In the past, Mozilla has tried to make the concept of open source more understandable using the term “100% organic software” (although we don’t seem to have been using it recently). I just noticed that OpenOffice.org use “honest software“:
OpenOffice.org 3 is developed using an open-software, “no secrets” approach. Anyone can look at the programs and suggest improvements, or fix bugs. Anyone can report problems or request enhancements, and anyone can see the response from other users or developers. The status of current and future releases is displayed on a public wiki, so you can decide if and when you want to upgrade to take advantage of new features. Anyone used to commercial software and its hyping and marketing speak will find OpenOffice.org 3 refreshingly different. Enjoy the benefits of open-source!
It’s an interesting take. But I think that, although “open source” has some disadvantages, they are negated by the fact that if you use that term, all the open source communities are then talking about and promoting the same thing. If everyone has a different way of trying to explain it better, we’ll just end up confusing people.

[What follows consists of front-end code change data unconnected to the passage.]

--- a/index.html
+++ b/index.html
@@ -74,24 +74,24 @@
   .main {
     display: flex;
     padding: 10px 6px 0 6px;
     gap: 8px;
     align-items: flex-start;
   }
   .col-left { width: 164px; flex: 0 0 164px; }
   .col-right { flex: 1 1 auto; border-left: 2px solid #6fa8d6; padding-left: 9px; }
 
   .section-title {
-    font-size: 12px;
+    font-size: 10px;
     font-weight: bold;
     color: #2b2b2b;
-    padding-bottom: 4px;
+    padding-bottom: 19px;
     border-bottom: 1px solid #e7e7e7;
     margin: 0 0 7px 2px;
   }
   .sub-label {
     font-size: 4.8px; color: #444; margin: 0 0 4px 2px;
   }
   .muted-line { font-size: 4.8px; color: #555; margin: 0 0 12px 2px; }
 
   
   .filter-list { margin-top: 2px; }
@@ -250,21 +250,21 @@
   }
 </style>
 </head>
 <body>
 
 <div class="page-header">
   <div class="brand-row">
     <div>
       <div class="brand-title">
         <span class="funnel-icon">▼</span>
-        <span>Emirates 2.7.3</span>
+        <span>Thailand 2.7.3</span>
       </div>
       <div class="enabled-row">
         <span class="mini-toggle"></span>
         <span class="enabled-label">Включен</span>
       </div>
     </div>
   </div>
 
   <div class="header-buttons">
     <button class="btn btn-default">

The same logic, of course, could have been applied to avoid the creation of the “open source” term altogether. Although that does have the advantage of being much more easily searchable-for on the web than “free software”, at least in English where “free” is ambiguous.
It’s a nice phrase, and it does a good job of conveying the key benefits compactly. I think it’s not an either-or: as far as I can see they’re using it as a headline, not as a replacement for the “open source” phrase. They close the paragraph with the “open source” phrase.
Also, they’re talking about more than just open source – they’re describing a fully open process. Do we have a name for that yet?
Good point, Gervase. I really like the way Open Office advertise the “openess”. However, it’s too geeky for general public audience. Why not to take the other approach, using the marketspeek, emphasizing COLLABORATION or COOPERATION, transparent development processes ensuring flawless and secure products.
For me, ‘open’ or ‘free’ or ‘honest’ does not cut it. I’m only interested in community developed software. Community developed software is naturally open, typically honest, and usually free. But it’s also more. Community software engages developers and users in a common goal to make the Web better, not just cheaper.